= EXERCISE DETAILS =
For the records below, please print exactly and only the lines from the one with "left: 15px ->" down to the one with "width: 188px ->", both ends included, omitting the pictures.

= DATASET CONTENT =
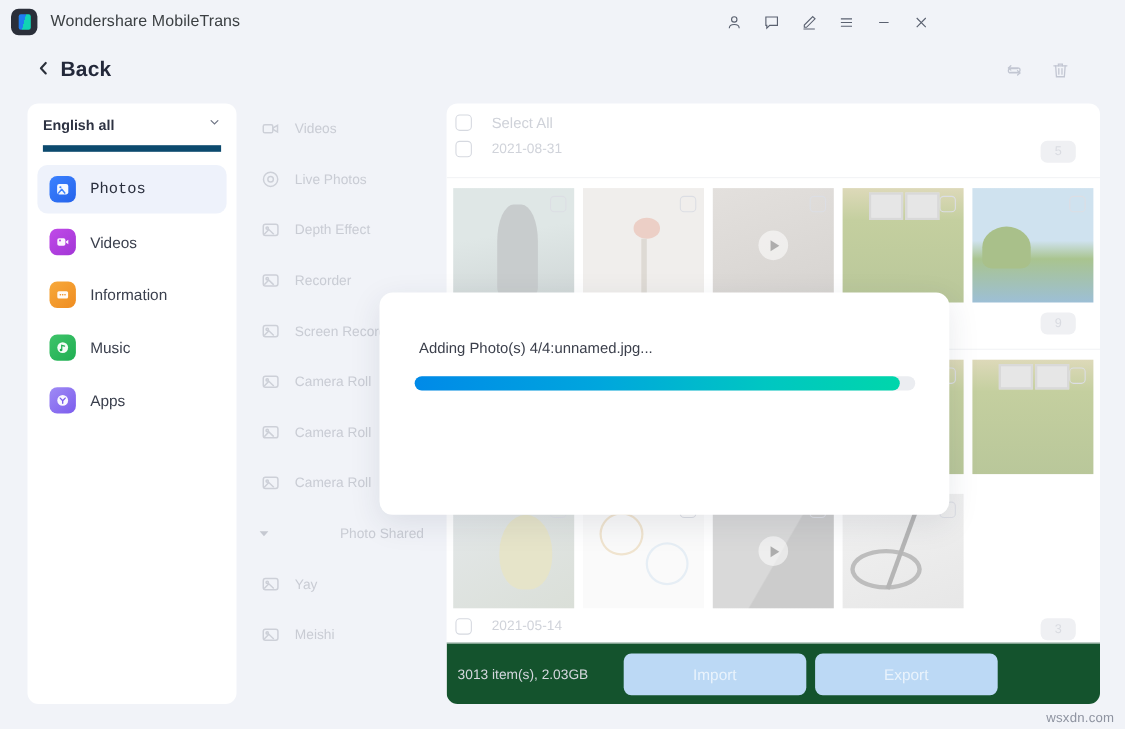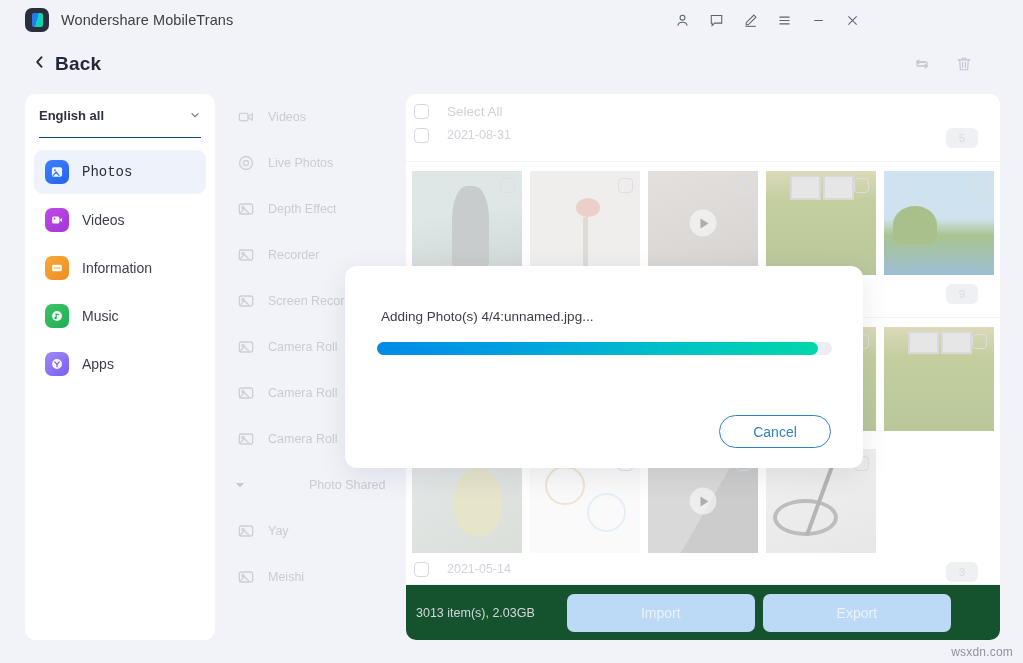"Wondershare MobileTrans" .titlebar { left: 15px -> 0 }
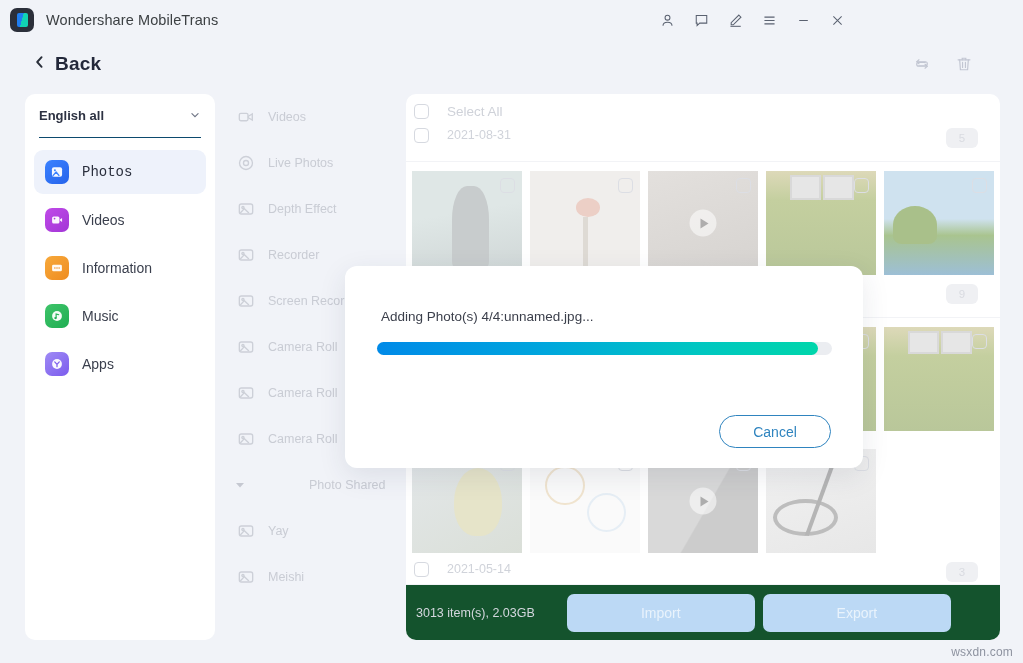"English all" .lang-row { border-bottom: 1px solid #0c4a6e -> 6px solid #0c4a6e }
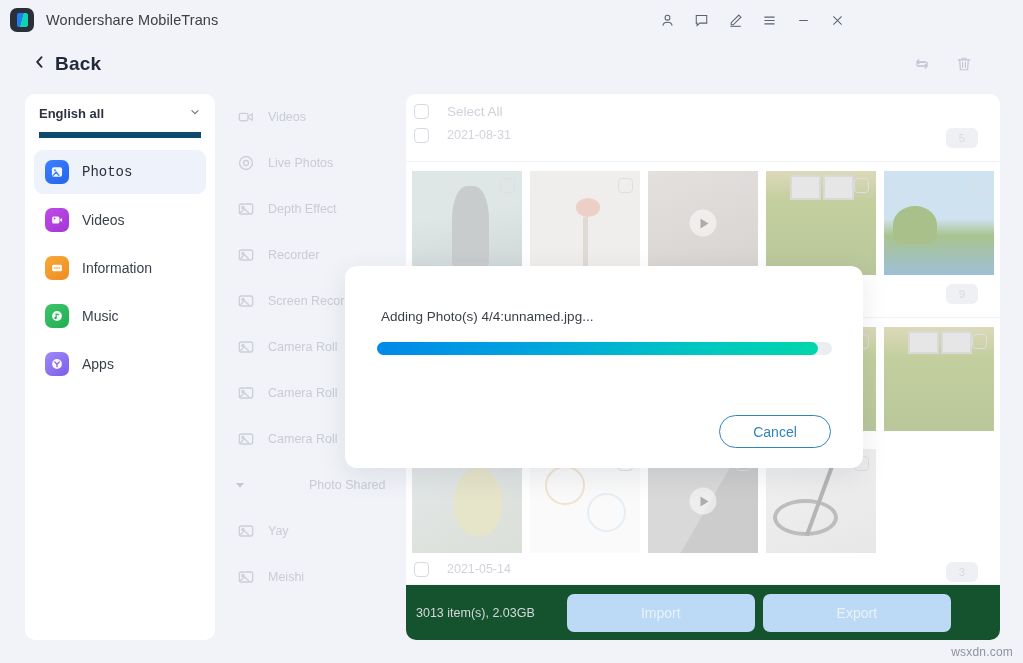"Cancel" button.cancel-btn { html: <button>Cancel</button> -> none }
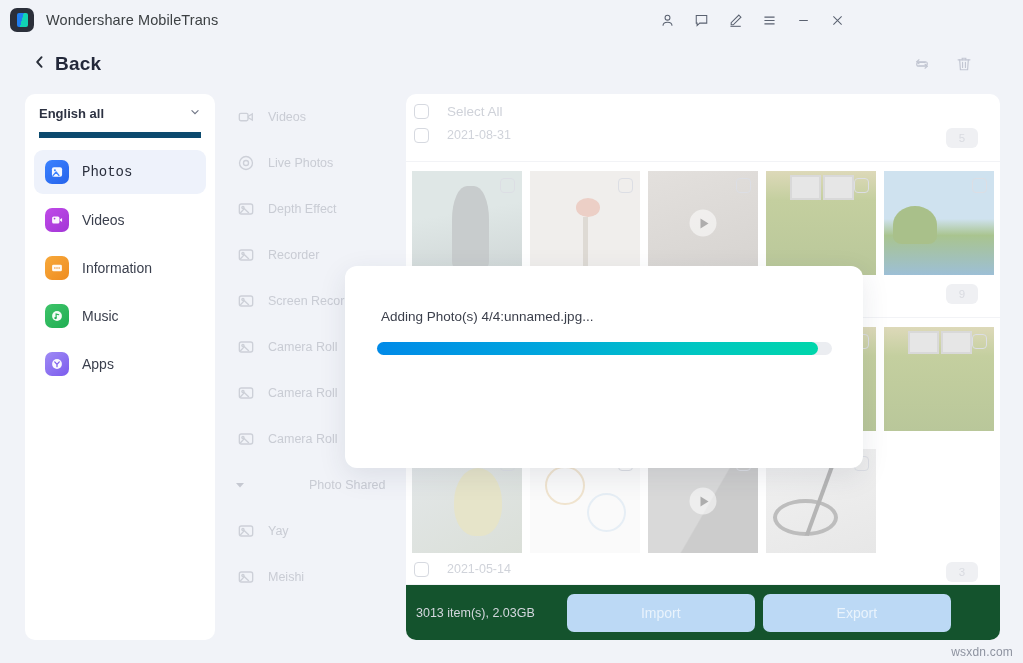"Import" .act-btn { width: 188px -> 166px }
--
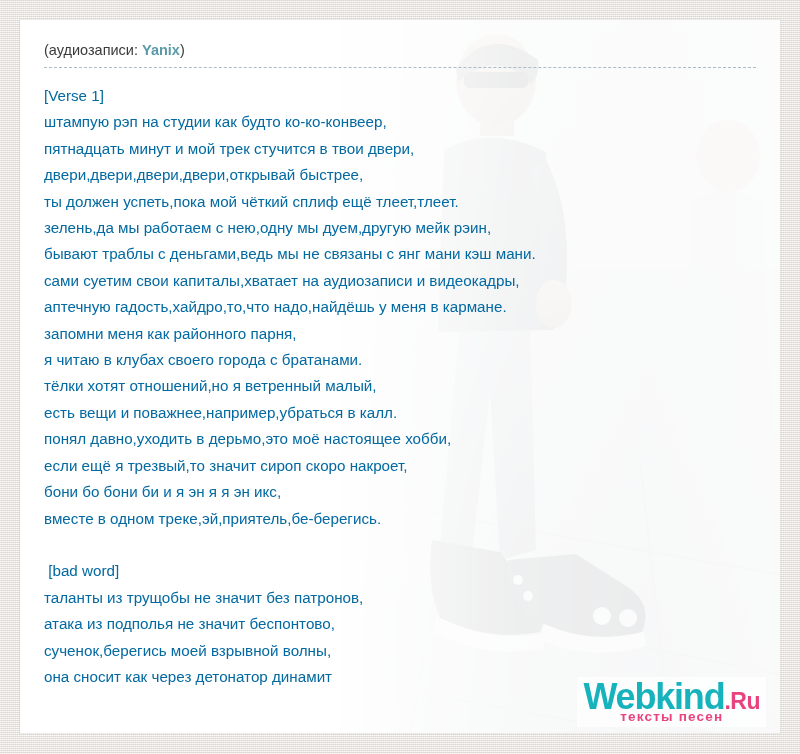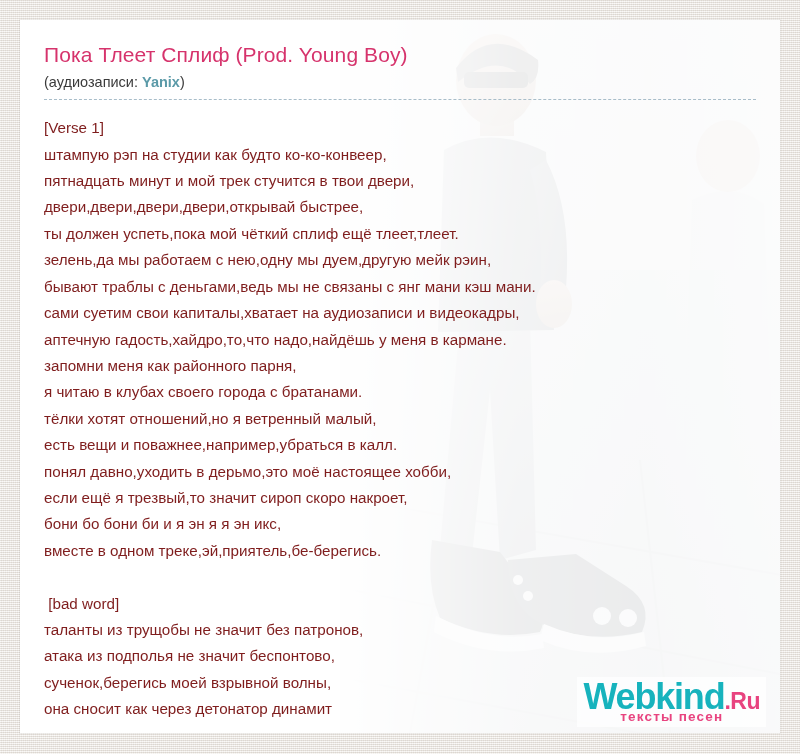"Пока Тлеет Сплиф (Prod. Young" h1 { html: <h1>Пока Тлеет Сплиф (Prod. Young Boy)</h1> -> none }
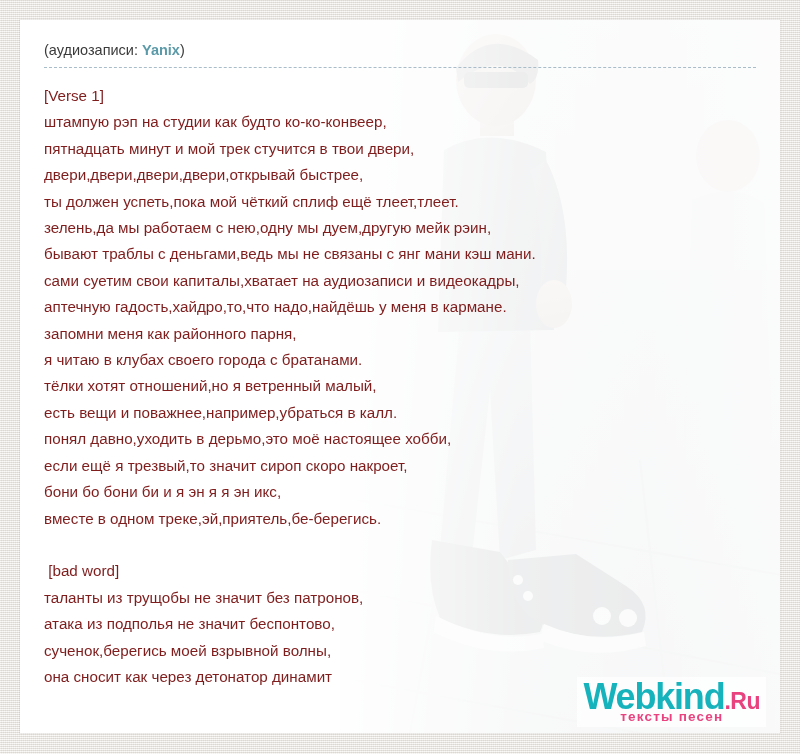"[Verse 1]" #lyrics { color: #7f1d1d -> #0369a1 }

= SOLUTION TO THE PROBLEM =
"Wondershare MobileTrans" .titlebar { left: 15px -> 0 }
"English all" .lang-row { border-bottom: 1px solid #0c4a6e -> 6px solid #0c4a6e }
"Cancel" button.cancel-btn { html: <button>Cancel</button> -> none }
"Import" .act-btn { width: 188px -> 166px }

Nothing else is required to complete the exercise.